Excavations at Stonehenge

   The first recorded excavations at Stonehenge were carried out by
   William Cunnington and Richard Colt Hoare. In 1798, Cunnington
   investigated the pit beneath a recently fallen trilithon and in 1810,
   both men dug beneath the fallen Slaughter Stone and concluded that it
   had once stood up. They may have also excavated one of the Aubrey Holes
   beneath it. In 1900 William Gowland undertook the first extensive work,
   establishing that antler picks had been used to dig the stone holes and
   that the stones themselves had been worked to shape on site.

   The largest excavation at Stonehenge was undertaken by
   Lieutenant-Colonel William Hawley and Robert S. Newall after the site
   had come into state hands. Their work, initially focusing on righting
   fallen stones, began in 1919 following the transfer of land and
   continued until 1926. It was funded by the Office of Works. The two men
   excavated many portions of the features at Stonehenge and were the
   first to establish that it was a multi-phase site.
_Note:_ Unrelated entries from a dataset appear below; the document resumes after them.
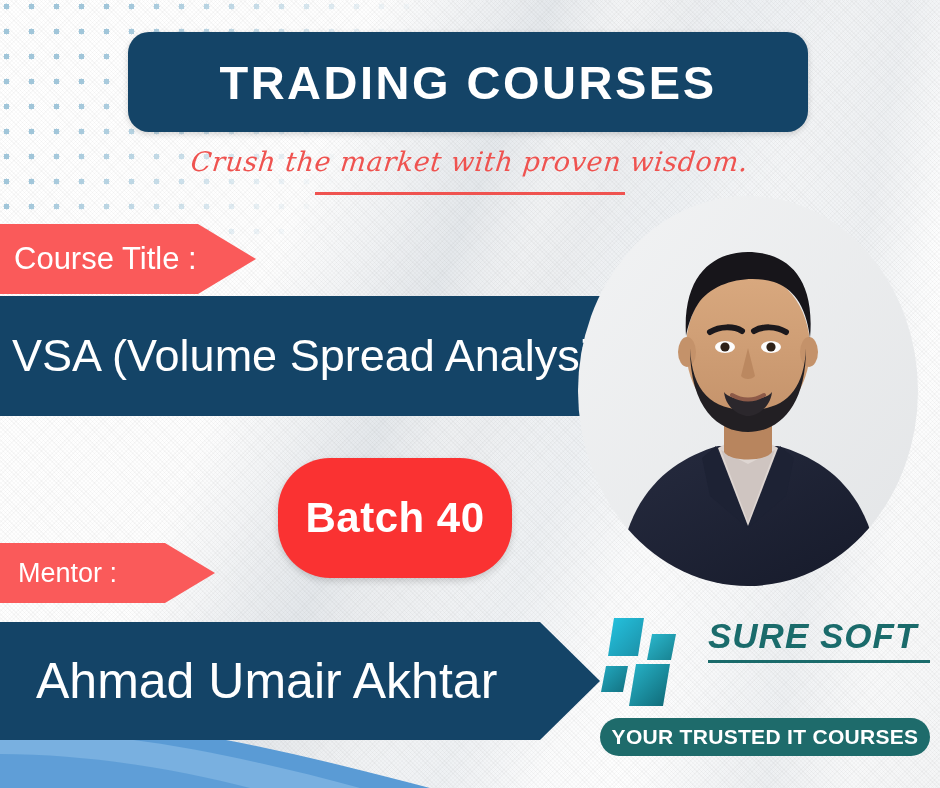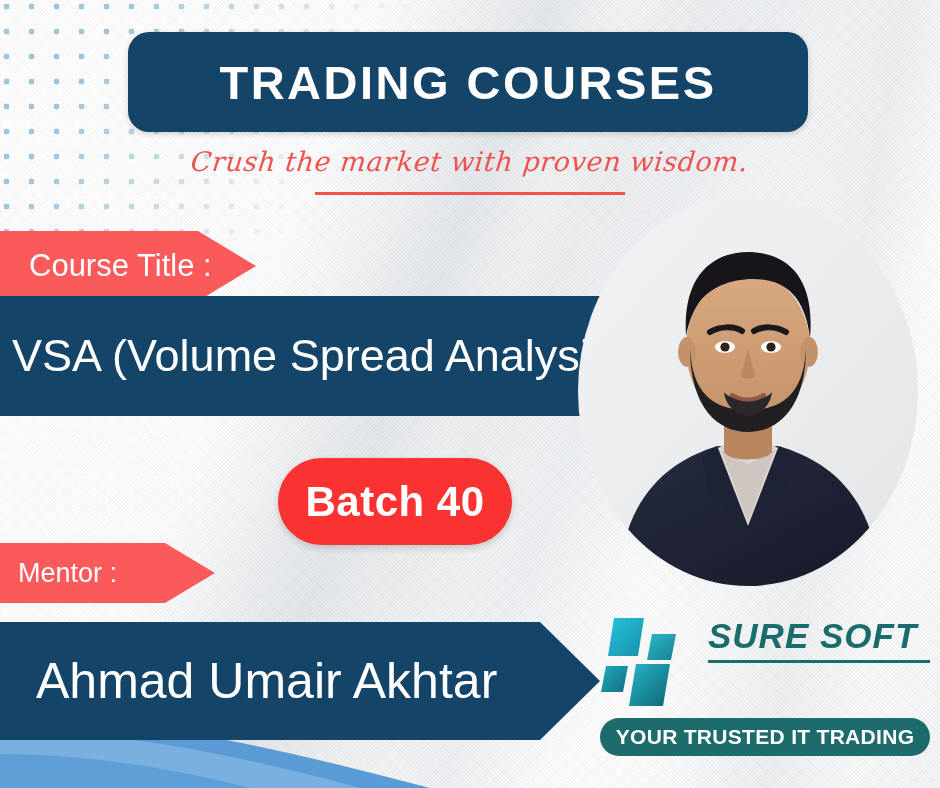--- a/index.html
+++ b/index.html
@@ -99,25 +99,25 @@
     position:absolute;
     display:flex; align-items:center;
     color:#ffffff;
   }
   .arrow-label {
     position:relative; z-index:2;
     white-space:nowrap;
   }
 
   .course-label {
-    left:0; top:231px; width:256px; height:70px;
+    left:0; top:224px; width:256px; height:70px;
     background:#fa5a5a;
     -webkit-clip-path:polygon(0 0, 198px 0, 256px 50%, 198px 100%, 0 100%);
     clip-path:polygon(0 0, 198px 0, 256px 50%, 198px 100%, 0 100%);
-    padding-left:29px;
+    padding-left:14px;
   }
   .course-label .arrow-label { font-size:31px; }
 
   .course-value {
     left:0; top:296px; width:666px; height:120px;
     background:#144467;
     -webkit-clip-path:polygon(0 0, 608px 0, 666px 50%, 608px 100%, 0 100%);
     clip-path:polygon(0 0, 608px 0, 666px 50%, 608px 100%, 0 100%);
     padding-left:12px;
   }
@@ -137,21 +137,21 @@
     background:#144467;
     -webkit-clip-path:polygon(0 0, 540px 0, 600px 50%, 540px 100%, 0 100%);
     clip-path:polygon(0 0, 540px 0, 600px 50%, 540px 100%, 0 100%);
     padding-left:36px;
   }
   .mentor-value .arrow-label { font-size:50px; }
 
   
   .batch-pill {
     position:absolute; left:278px; top:458px;
-    width:234px; height:87px;
+    width:234px; height:120px;
     background:#fa3232;
     border-radius:52px;
     display:flex; align-items:center; justify-content:center;
     box-shadow:0 3px 7px rgba(0,0,0,.17);
     z-index:6;
   }
   .batch-pill span {
     color:#ffffff; font-size:42px; font-weight:bold; letter-spacing:.5px;
   }
 
@@ -318,17 +318,17 @@
           <path d="M6,54 L28,54 L23,80 L1,80 Z" fill="url(#tg3)"></path>
           <path d="M36,52 L70,52 L63,94 L29,94 Z" fill="url(#tg4)"></path>
         </svg>
       </div>
       <div class="logo-words">
         <div class="logo-name">SURE SOFT</div>
         <div class="logo-rule"></div>
       </div>
     </div>
     <div class="logo-pill">
-      <span>YOUR TRUSTED IT TRADING</span>
+      <span>YOUR TRUSTED IT COURSES</span>
     </div>
   </div>
 
 </div>
 
 </body></html>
   In 1950 the Society of Antiquaries commissioned Richard Atkinson,
   Stuart Piggott and John FS Stone to carry out further excavations. They
   recovered many cremations and developed the phasing that still
   dominates much of what is written about Stonehenge. In 1979 and 1980
   Mike Pitts led two smaller investigations as part of service trenching,
   close by the Heelstone, finding cryoturbated chalk and evidence for its
   neighbour.

Myths and legends

   The Heelstone
   Enlarge
   The Heelstone

"Friar's Heel" or the "Sunday Stone"

   The Heel Stone was once known as "Friar's Heel." A folk tale, which
   cannot be dated earlier than the seventeenth century, relates the
   origin of the name of this stone:

   The Devil bought the stones from a woman in Ireland, wrapped them up,
   and brought them to Salisbury plain. One of the stones fell into the
   Avon, the rest were carried to the plain. The Devil then cried out,
   "No-one will ever find out how these stones came here." A friar
   replied, "That's what you think!," whereupon the Devil threw one of the
   stones at him and struck him on the heel. The stone stuck in the ground
   and is still there.

   Some claim "Friar's Heel" is a corruption of "Freyja's He-ol" or
   "Freyja Sul", from the Nordic goddess Freyja and (allegedly) the Welsh
   words for "way" and "Friday" respectively.

Arthurian legend

   Stonehenge is also mentioned within Arthurian legend. Geoffrey of
   Monmouth said that Merlin the wizard directed its removal from Ireland,
   where it had been constructed on Mount Killaraus by Giants, who brought
   the stones from Africa. After it had been rebuilt near Amesbury,
   Geoffrey further narrates how first Ambrosius Aurelianus, then Uther
   Pendragon, and finally Constantine III, were buried inside the ring of
   stones. In many places in his Historia Regum Britanniae Geoffrey mixes
   British legend and his own imagination; it is intriguing that he
   connects Ambrosius Aurelianus with this prehistoric monument, seeing
   how there is place-name evidence to connect Ambrosius with nearby
   Amesbury.

   In World Mythology: An Anthology of the Great Myths and Epics (3rd
   ed.), by Donna Rosenburg, on pp. 428-30, she summarizes the Stonehenge
   story of the definitive Arthur legend. By this the reader learns that,
   according to the legend of King Arthur, the rocks of Stonehenge were
   paganistic healing rocks from Africa. Giants brought them from Africa
   to Ireland for their demonic healing properties. The second King of
   Britain, Aurelius Ambrosias (5th Century), wished to erect a memorial
   to the nobles who had died in battle with the Saxons. Those nobles were
   buried near Salisbury. With the help of Merlin, Aurelius made
   Stonehenge that monument. So the King sent Merlin, Uther Pendragon
   (Arthur's father), and 15,000 knights to Ireland to retrieve the rocks.
   They slew 7,000 Irish. As the knights tried to move the rocks with
   ropes and force, they failed. Then Merlin whispered witchcraft
   incantations over the rocks and they became as light as pebbles. Then
   Stonehenge was dedicated in Britain. Shortly after, Aurelius died and
   was buried within the Stonehenge monument, or "The Giants' Ring of
   Stonehenge".

Recent history

   The sun rising over Stonehenge on the Summer solstice 2005 (21 June).
   Enlarge
   The sun rising over Stonehenge on the Summer solstice 2005 ( 21 June).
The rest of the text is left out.